Вскоре с улицы пришла Наталья, поставила сумки на пол в прихожей, заглянула на кухню:

- Здравствуйте! У нас гости? Павел Артемьевич, может, на стол накрыть? Ой, - увидев Павла, она прижала ладонь ко рту, - что с вами? Что случилось?

- Бандитская пуля, - неоригинально отшутился Павел.

Злата, помогая заносить сумки с продуктами на кухню, шепнула:

- Я вам потом расскажу, Наташа.

Та кивнула и улыбнулась, губы её дрожали.

- Не переживайте вы так, Наташенька, уже лучше, Павел не сильно пострадал.

Подмосковье. Январь 1999 года. Полна горница людей

Опросив Злату и Павла, а так же мастеров и Наталью, ходившую во время нападения по магазинам, Лялин недовольно пробурчал:

- И опять никто ничего не видел и не слышал. Говорил я тебе – надень хоккейный шлем…

- Я ж на ночь обещал, а тут среди бела дня, - Павел морщился, оттирая у зеркала кровь с лица. – Вот ведь я дурака свалял… Бдительность совсем потерял, не ожидал ничего подобного на участке…

- Ты не бдительность потерял, ты от любви ошалел… Все вокруг у тебя хорошие, добрые, - Лялин был страшно зол. Когда позвонила испуганная Злата, и прокричала, что на Павла напали, он подумал самое плохое. Не дослушав её, бросил все дела и примчался. Увидев окровавленного, но вполне живого Павла, схватил его в охапку и, отпихивая возмущённого доктора, долго тряс и страшно ругался последними словами. Хотя ругать, конечно, следовало только самого себя, а никак не и без того пострадавшего друга. В доме явно происходило что-то не то. Вчера чуть не убили старика Эдуарда, а сегодня едва не отправили к праотцам и самого хозяина дома.

- Скажи хоть, что вас туда понесло, в этот мусорный бак? Что вы там нашли?

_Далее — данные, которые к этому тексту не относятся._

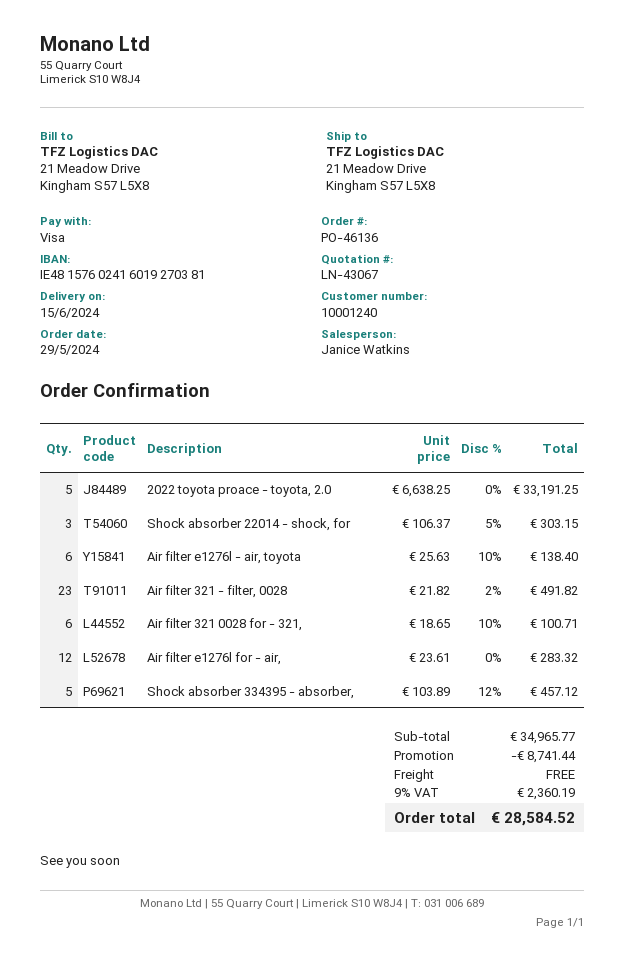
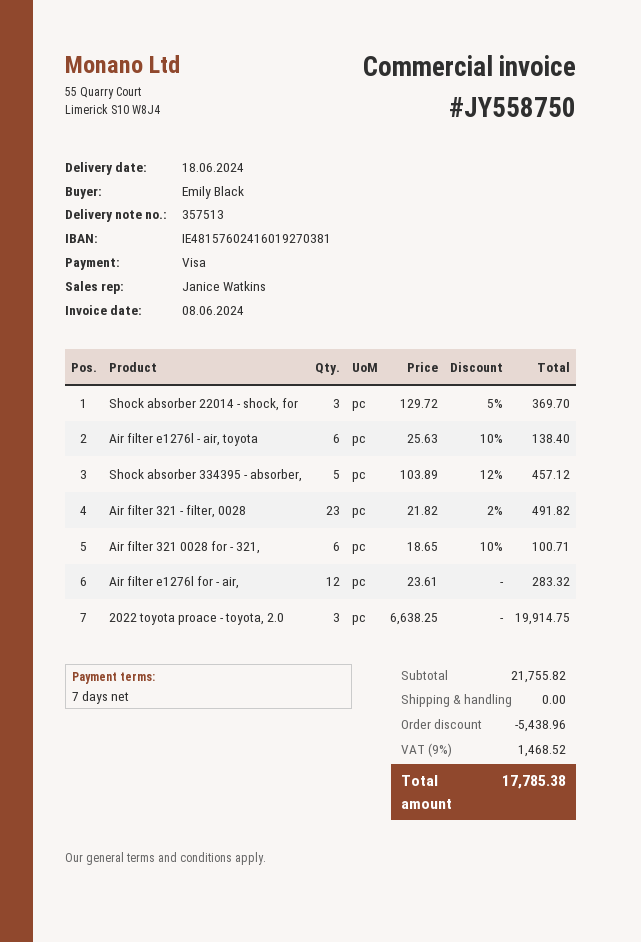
delivery date: 2024-06-15 -> 2024-06-18
2022 toyota proace - toyota, 2.0: 5 x 6638.25 = 33191.25 -> 3 x 6638.25 = 19914.75
Shock absorber 22014 - shock, for: 3 x 106.37 - 5% = 303.15 -> 3 x 129.72 - 5% = 369.70
subtotal: 34965.77 -> 21755.82
discount: 8741.44 -> 5438.96
tax: 9% = 2360.19 -> 9% = 1468.52
total: 28584.52 -> 17785.38

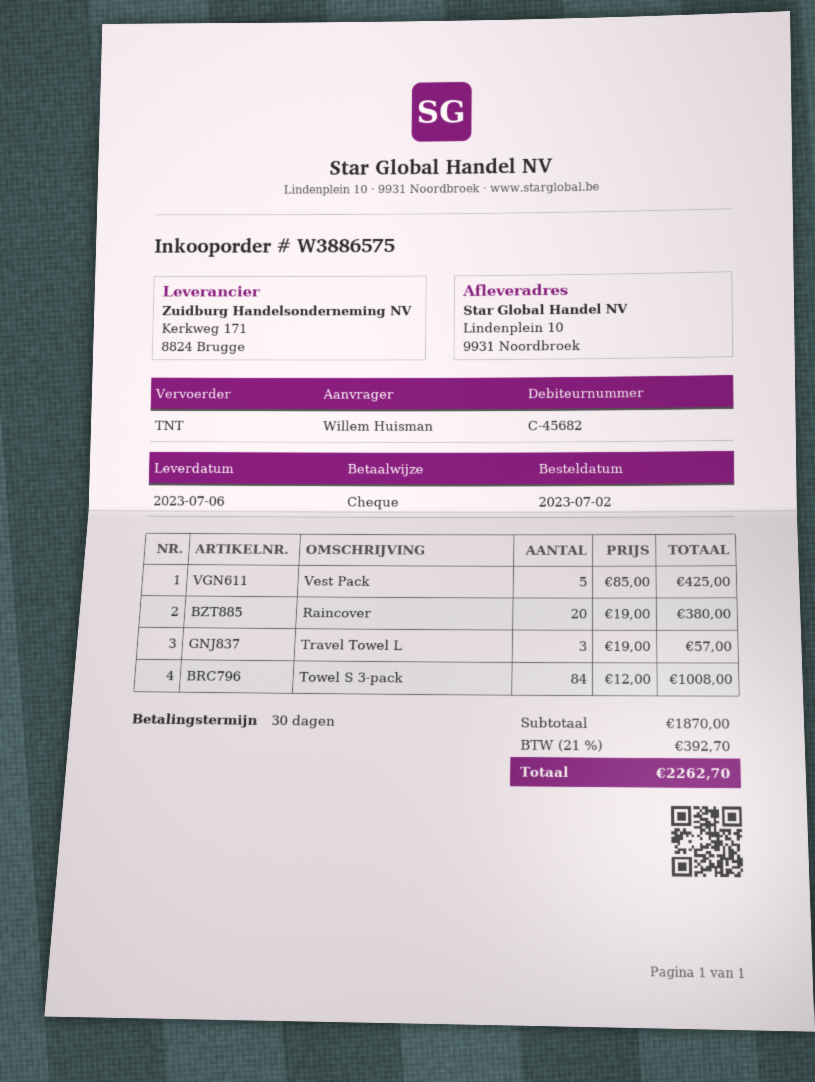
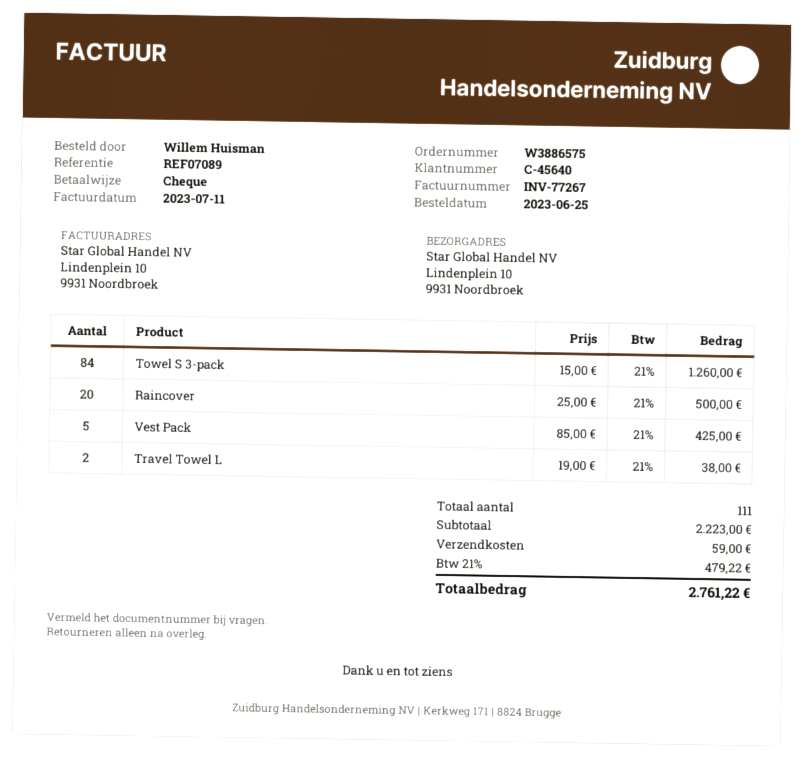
order date: 2023-07-02 -> 2023-06-25
customer number: C-45682 -> C-45640
Raincover: 20 x 19.00 = 380.00 -> 20 x 25.00 = 500.00
Travel Towel L: 3 x 19.00 = 57.00 -> 2 x 19.00 = 38.00
Towel S 3-pack: 84 x 12.00 = 1008.00 -> 84 x 15.00 = 1260.00
subtotal: 1870.00 -> 2223.00
shipping: none -> 59.00
tax: 21% = 392.70 -> 21% = 479.22
total: 2262.70 -> 2761.22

Павел потёр лоб, виновато улыбнулся и выдал:

- Сокровища, похоже. Только у нас их уже украли.

- Час от часу не легче…

Злата положила руку на плечо Павла и попросила:

- Ты посиди, отдохни, а я расскажу.

- Да уж, давайте лучше вы, - Лялин кивнул, - а то когда наш пострадавший рассказывает, мне всё время кажется, что он бредит.

- Понимаете, Володя, мы тут встретили одну местную жительницу, Ольгу Васильевну, библиотекаря, может, знаете её?